Dread it. Run from it. Holly McNarama, and Melbourne City, arrives all the same.
A ruthless hattrick from Holly McNamara has helped Melbourne City see off Perth Glory and move into third on the A-League Women table -- just four points off top with three games in hand.
You can try and run from Holly McNamara. But given how rapid she is, you’d probably not have much luck getting away even before you got to the hiding part. And after her hattrick powered Melbourne City to a 3-1 win over Perth Glory on Sunday afternoon, moving her to the top of the A-League Women’s Golden Boot rankings and her side up into third on the table, it’s not just the Matildas attacker that looms increasingly ominously over the rest of the competition.
At times this season, one almost could have forgotten that City was even fielding a team. They would go weeks without playing, after all, absent from stadiums and screens amid their Asian Champions League campaign, fixture postponements, or fixture postponements resulting from these Asian commitments. And yet now, as 2026 comes into view, here they are. They’ve almost appeared, especially if you’re a fan of one of their rivals, like something a horror villain; materialising from nowhere and yet now sitting third on the A-League Women table, just four points back of league-leaders Canberra United with three games in hand.
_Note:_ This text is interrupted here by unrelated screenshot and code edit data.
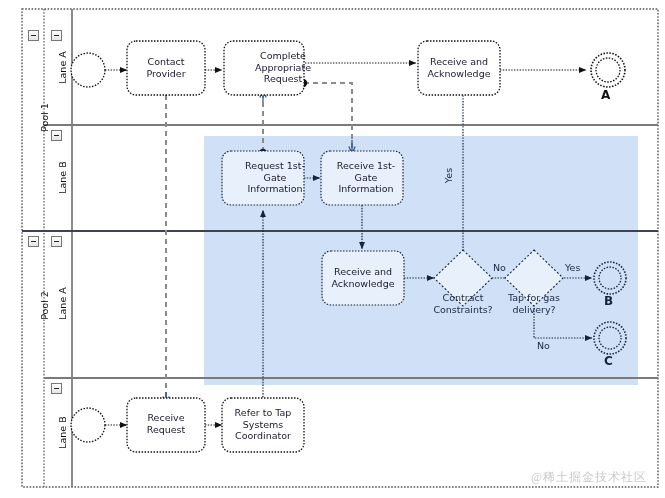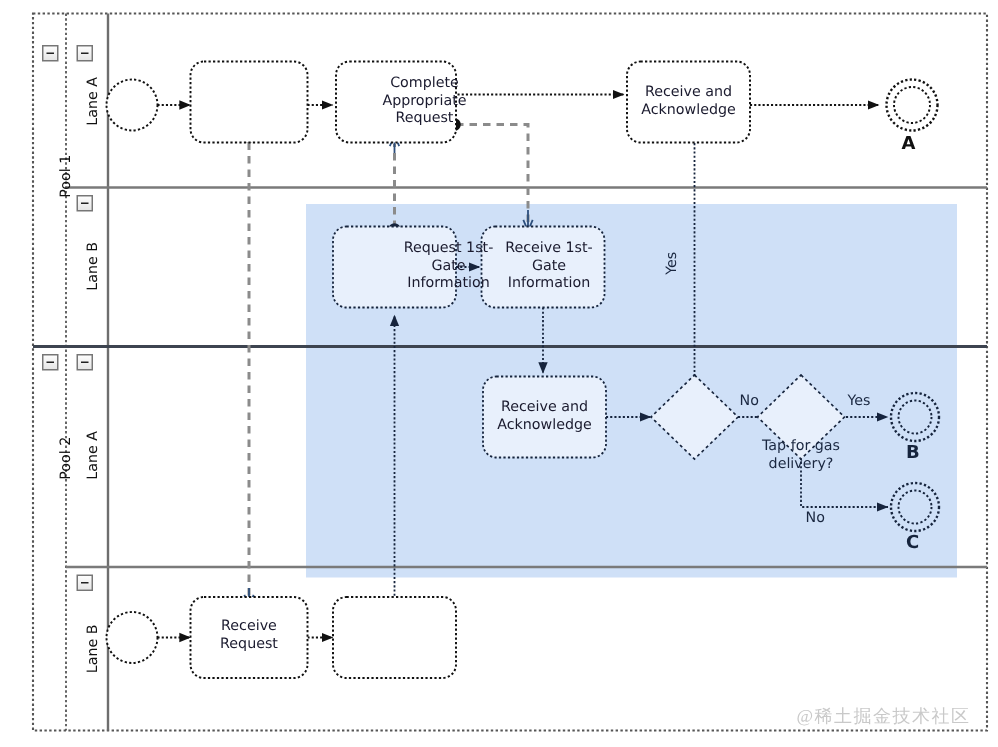"Contact" div.lbl { html: none -> <div>Contact Provider</div> }
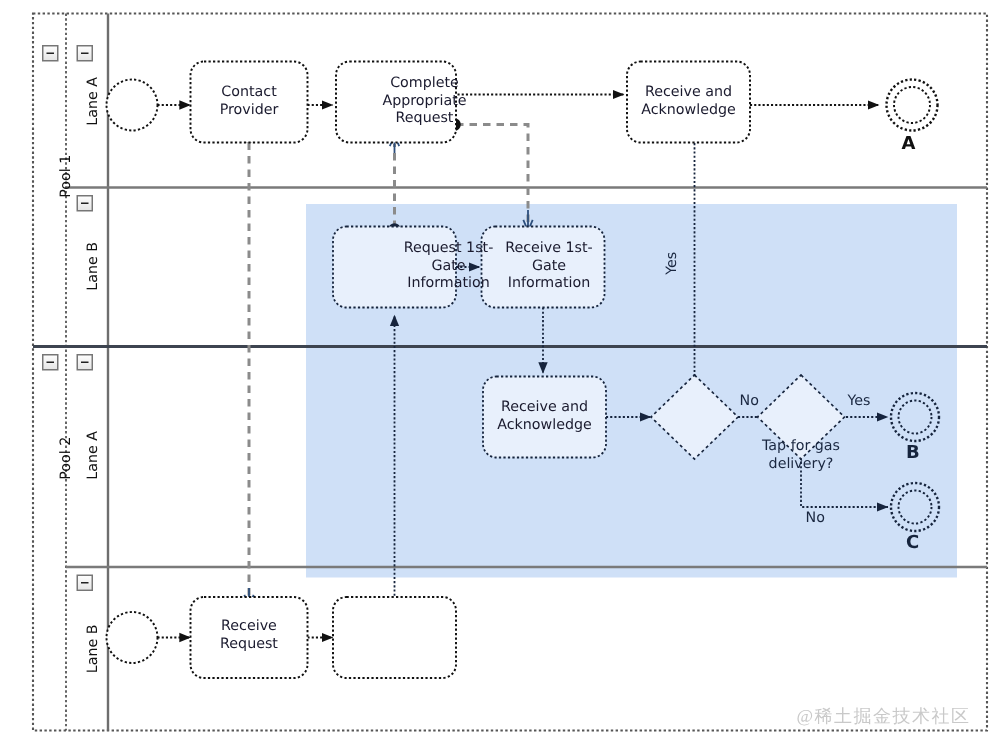"Request 1st-" div.lbl { padding-left: 24px -> none }
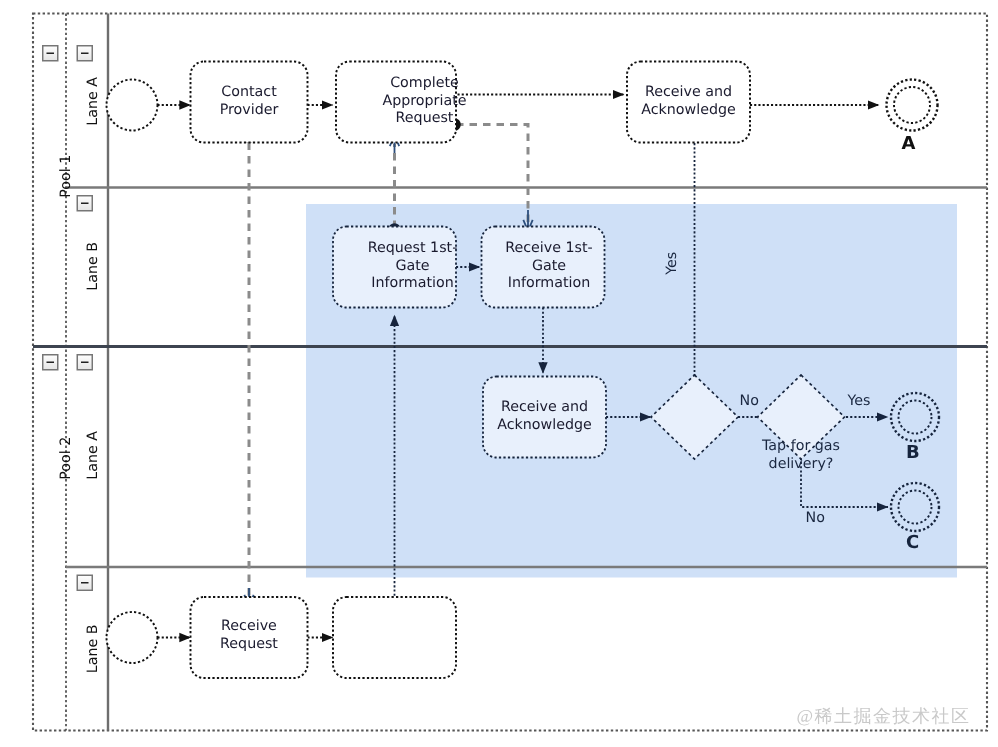"Contract" div.gw-lbl { html: none -> <div>Contract Constraints?</div> }
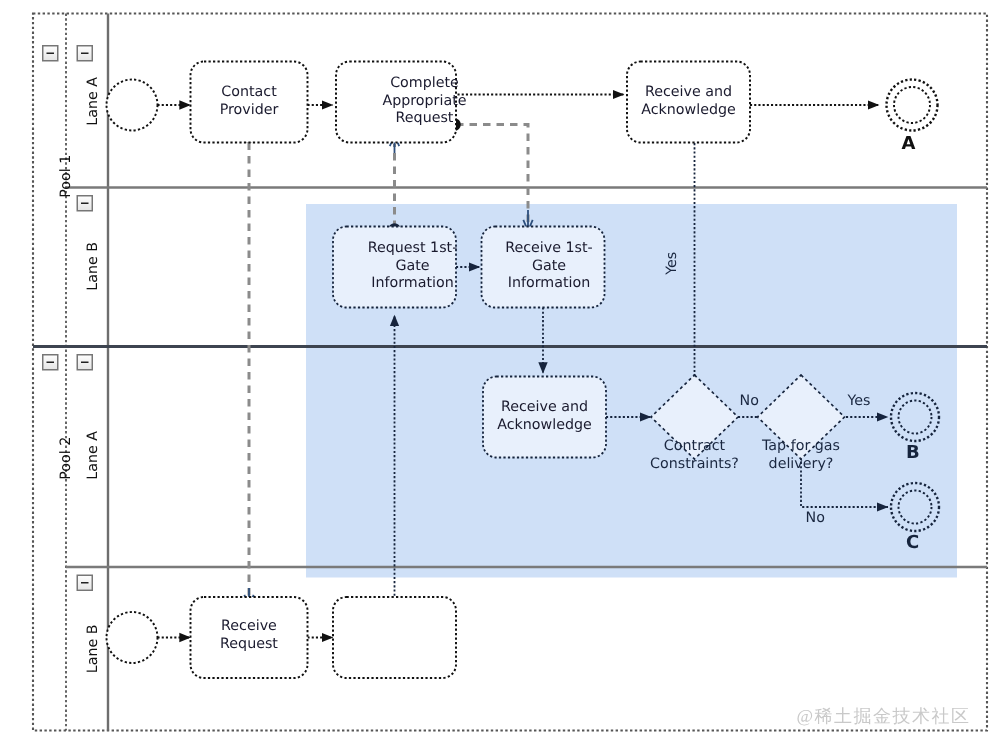"Refer to Tap" div.lbl { html: none -> <div>Refer to Tap Systems Coordinator</div> }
Pick up all nine points on offer in those games and they’ll move to the league’s summit. And they’ll do so quite comfortably. For while a greater level of parity across the A-League Women does make the cut and thrust of its week-to-week action more unpredictable and allows for fresh challengers to emerge in the race for the title, the communal bloodletting it produces also opens the door for a side to quickly begin to separate itself if they can find a level of consistency. And given that City was already leading the league in points per game coming into Sunday, even accounting for their loss to Canberra a few weeks ago, (ominous) signs are perhaps beginning to emerge.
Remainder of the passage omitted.